Work task.
Report back each line of the data that contains the word "align".

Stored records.
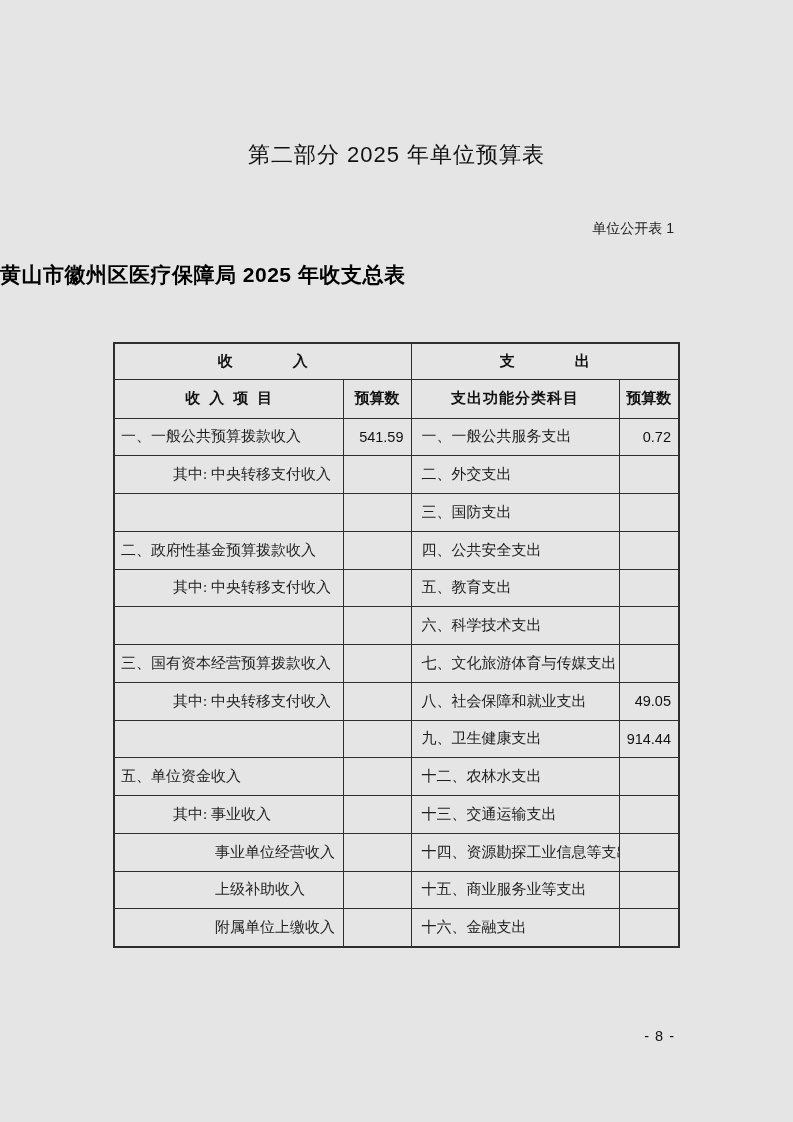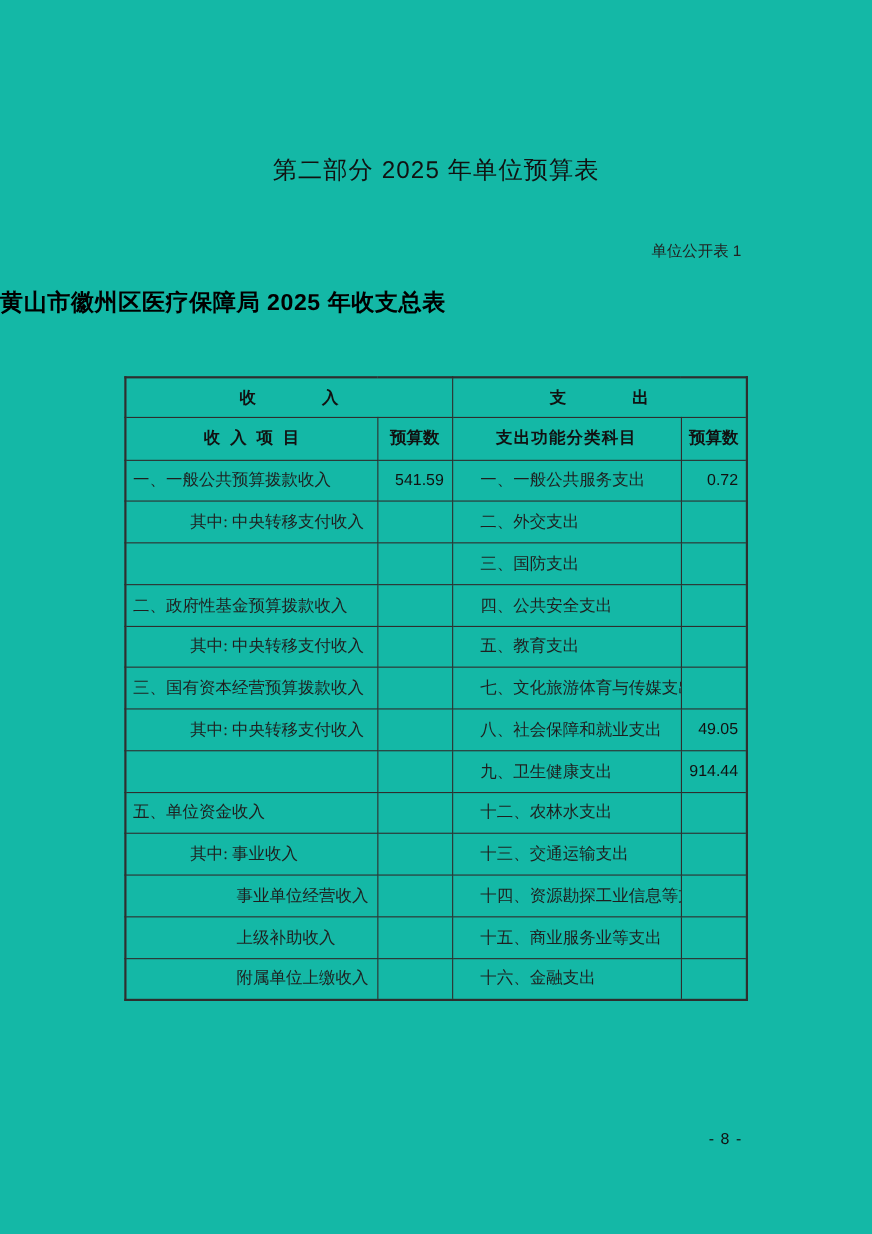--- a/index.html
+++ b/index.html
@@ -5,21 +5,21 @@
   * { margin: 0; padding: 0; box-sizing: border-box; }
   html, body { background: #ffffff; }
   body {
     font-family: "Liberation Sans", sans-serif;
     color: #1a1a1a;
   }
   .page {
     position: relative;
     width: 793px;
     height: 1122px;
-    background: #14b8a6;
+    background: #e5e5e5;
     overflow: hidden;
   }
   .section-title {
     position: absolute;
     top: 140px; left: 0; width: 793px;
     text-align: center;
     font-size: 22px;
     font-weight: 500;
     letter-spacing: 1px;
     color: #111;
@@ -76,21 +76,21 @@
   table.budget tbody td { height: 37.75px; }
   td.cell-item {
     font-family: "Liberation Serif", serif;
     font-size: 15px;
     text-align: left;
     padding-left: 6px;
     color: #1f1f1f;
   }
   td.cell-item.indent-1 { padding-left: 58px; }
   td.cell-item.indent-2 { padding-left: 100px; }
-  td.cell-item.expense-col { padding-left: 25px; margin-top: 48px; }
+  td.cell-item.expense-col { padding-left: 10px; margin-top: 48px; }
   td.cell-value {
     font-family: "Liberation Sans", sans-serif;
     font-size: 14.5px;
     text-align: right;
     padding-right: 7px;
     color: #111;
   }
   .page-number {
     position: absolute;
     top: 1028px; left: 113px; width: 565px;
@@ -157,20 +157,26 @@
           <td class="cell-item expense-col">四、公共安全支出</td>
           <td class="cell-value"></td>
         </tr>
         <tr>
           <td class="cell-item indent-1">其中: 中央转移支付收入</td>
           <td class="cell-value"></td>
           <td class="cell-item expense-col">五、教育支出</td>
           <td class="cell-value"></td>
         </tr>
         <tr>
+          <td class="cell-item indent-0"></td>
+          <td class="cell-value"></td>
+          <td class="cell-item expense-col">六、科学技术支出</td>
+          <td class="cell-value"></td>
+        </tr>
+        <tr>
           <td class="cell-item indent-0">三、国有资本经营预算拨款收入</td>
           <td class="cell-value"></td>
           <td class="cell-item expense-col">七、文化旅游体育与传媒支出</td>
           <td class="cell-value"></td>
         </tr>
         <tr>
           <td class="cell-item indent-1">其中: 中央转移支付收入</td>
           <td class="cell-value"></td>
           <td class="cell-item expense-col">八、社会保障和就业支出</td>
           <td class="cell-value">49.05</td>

Output.
     text-align: center;
     text-align: left;
     text-align: right;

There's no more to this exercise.